В последние годы Тихий стал вести себя не как главный врач, а как барин‑самодур. Он на самом деле влепил мне два наказания за ту злосчастную собаку. Это переполнило чашу моего терпения.

– Николай Федорович, а почему вы два наказания мне приказом оформили? – спросил я у Тихого после выхода документа в свет.

– А что, тебе три надо? – ухмыльнулся главный врач. – Я могу!

– Но это незаконно.

– А законно собак в хирургии оперировать?

– Нет, но то, что вы творите, противоречит юридическим нормам! Я в приказе расписываться не буду.

– Не расписывайся, ишь какой герой выискался, ты еще пойди на меня в суд за это подай!

– В суд я подам, не переживайте, выиграю, а потом уволюсь. Мне эти ваши выговоры‑предупреждения до одного места, тут дело принципа.

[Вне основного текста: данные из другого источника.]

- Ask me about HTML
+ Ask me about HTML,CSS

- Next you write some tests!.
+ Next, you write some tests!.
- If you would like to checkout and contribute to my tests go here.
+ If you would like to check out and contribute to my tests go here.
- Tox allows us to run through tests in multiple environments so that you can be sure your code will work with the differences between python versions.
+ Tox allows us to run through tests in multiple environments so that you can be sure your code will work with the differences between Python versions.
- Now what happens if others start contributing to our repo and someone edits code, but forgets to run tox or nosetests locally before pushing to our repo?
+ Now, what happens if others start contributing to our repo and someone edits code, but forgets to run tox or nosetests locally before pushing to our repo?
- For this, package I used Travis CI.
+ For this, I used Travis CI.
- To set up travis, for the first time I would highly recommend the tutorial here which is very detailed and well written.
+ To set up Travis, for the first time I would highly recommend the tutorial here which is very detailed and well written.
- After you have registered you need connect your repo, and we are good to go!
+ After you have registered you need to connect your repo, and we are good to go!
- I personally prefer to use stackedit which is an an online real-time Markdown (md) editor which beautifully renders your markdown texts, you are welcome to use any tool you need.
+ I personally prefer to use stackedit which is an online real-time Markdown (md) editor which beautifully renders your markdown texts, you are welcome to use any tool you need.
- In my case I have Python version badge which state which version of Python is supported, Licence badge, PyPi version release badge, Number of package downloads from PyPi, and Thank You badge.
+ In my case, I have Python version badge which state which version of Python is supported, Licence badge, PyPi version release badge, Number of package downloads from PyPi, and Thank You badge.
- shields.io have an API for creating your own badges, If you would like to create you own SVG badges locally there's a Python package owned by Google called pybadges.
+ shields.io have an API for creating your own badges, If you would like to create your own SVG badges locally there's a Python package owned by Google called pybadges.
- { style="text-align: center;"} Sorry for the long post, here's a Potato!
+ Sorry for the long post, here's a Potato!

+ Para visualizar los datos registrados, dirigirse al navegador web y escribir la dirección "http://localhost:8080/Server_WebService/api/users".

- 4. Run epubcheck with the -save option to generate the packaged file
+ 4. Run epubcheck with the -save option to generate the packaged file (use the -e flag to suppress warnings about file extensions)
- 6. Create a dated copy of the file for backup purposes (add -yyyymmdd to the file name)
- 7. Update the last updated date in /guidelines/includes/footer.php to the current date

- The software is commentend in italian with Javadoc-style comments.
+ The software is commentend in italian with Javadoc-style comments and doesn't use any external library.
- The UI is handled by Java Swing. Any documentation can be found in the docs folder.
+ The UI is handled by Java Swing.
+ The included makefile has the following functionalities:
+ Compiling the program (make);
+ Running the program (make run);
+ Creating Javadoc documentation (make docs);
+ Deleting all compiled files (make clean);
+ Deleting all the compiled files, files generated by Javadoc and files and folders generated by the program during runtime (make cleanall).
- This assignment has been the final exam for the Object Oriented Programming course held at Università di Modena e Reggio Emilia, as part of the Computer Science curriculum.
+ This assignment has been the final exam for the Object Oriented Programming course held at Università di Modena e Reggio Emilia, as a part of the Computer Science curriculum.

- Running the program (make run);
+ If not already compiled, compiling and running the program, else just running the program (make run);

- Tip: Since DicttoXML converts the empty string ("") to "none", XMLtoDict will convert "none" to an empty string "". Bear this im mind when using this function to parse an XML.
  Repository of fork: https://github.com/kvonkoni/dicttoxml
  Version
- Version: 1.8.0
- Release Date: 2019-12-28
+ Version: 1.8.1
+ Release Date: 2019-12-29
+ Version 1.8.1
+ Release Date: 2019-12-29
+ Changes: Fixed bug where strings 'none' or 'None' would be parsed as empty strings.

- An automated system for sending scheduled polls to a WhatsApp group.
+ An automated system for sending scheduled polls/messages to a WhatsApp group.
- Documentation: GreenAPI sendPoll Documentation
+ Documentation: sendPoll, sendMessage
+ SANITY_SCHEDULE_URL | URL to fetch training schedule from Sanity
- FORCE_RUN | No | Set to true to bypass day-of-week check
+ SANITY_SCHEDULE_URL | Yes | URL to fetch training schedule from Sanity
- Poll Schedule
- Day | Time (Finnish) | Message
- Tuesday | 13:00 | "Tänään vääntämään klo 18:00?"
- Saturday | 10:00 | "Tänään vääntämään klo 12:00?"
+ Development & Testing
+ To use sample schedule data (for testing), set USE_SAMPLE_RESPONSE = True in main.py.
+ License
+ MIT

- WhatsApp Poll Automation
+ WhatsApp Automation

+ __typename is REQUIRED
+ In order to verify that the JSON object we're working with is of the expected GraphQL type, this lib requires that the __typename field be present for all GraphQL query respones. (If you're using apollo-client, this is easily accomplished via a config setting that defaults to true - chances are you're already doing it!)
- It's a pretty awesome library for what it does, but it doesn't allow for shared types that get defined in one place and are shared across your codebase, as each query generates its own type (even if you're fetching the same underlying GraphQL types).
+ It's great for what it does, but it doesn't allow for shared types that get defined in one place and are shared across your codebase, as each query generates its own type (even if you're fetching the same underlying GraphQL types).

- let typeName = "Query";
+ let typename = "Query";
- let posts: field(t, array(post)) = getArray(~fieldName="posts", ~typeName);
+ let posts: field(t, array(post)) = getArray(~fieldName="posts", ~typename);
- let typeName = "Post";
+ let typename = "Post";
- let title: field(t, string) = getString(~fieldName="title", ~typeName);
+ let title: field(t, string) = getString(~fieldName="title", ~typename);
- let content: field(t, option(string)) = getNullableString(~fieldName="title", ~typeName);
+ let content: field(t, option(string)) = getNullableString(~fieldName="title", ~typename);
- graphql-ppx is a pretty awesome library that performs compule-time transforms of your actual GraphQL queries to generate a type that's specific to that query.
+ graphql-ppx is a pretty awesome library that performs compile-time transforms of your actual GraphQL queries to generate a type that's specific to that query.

– Какой принципиальный, смотри!

– Да, а надоело уже! Когда я один впахивал и на приеме, и в отделении, и на дому дежурил, каждый час по разной ерунде вызывали, тогда я был хороший. А как в суд подали, причем все знают, что моей вины там нет, плохой стал, и еще рублем наказали! Можно подумать, я тут миллионы получаю! Сейчас бичара какой‑то, который на белых простынях только здесь и спал, пожаловался – мне два наказания! А что‑то я не припомню, чтобы вы мне хоть раз две премии выписали.

– А ты сейчас и одну, к Дню медработника не получишь, раз у тебя выговор, – подхватил главврач.

– А я и не сомневался! Вы, Николай Федорович, не цените кадры, скоро от вас вся больница разбежится!

– Кто это у нас ценный кадр? Ой, уморил! Иди работай!

– Отнесу заявление в суд – и пойду работать.

– Давай, больше трех часов отсутствовать будешь – я тебя по статье уволю.

Судебный процесс я выиграл за двадцать минут. Судья задала всего два вопроса: на основании чего мне за один проступок вынесли два наказания, и почему я не написал объяснительную, как того требует закон.

В итоге приказ посчитали незаконным и наказания аннулировали. Тихий очень злился, но сделать ничего не мог. На следующий день я написал заявление на увольнение и отнес подписывать к главврачу. Оказалось, он ушел в отпуск и вместо него остался начмед Лившиц. Семен Семенович долго меня уговаривал остаться, но я не соглашался.

– Дмитрий Андреевич, ну хотя бы месяц. Сегодня первое августа, давайте вы до тридцать первого доработаете?

– А что это даст? Я своих решений не меняю!

– Ну, мы пока вам замену подыщем.

– Юра Ветров прекрасно подготовлен, я думаю, он меня заменит.

– Ну, вот и чудненько, займитесь Ветровым. За месяц подготовьте его как заведующего отделения. Договорились?

– Хорошо, месяц отрабатываю, готовлю Ветрова, и все, – согласился я, немного подумав. – Только, Семен Семенович, никаких подвохов, чтобы тридцать первое августа две тысячи пятого года было моим последним рабочим днем в больнице!

– Разумеется, – улыбнулся Лившиц, пожимая мне руку.

– Да, и надеюсь, расчет в тот же день получу? Без проволочек?

– Ну, я постараюсь, пока Тихий в отпуске, и я за него, сделаю все наилучшим образом, но и вы не подведите!

Расстались мы с начмедом не то чтобы друзьями, но и не врагами, а это обнадеживало.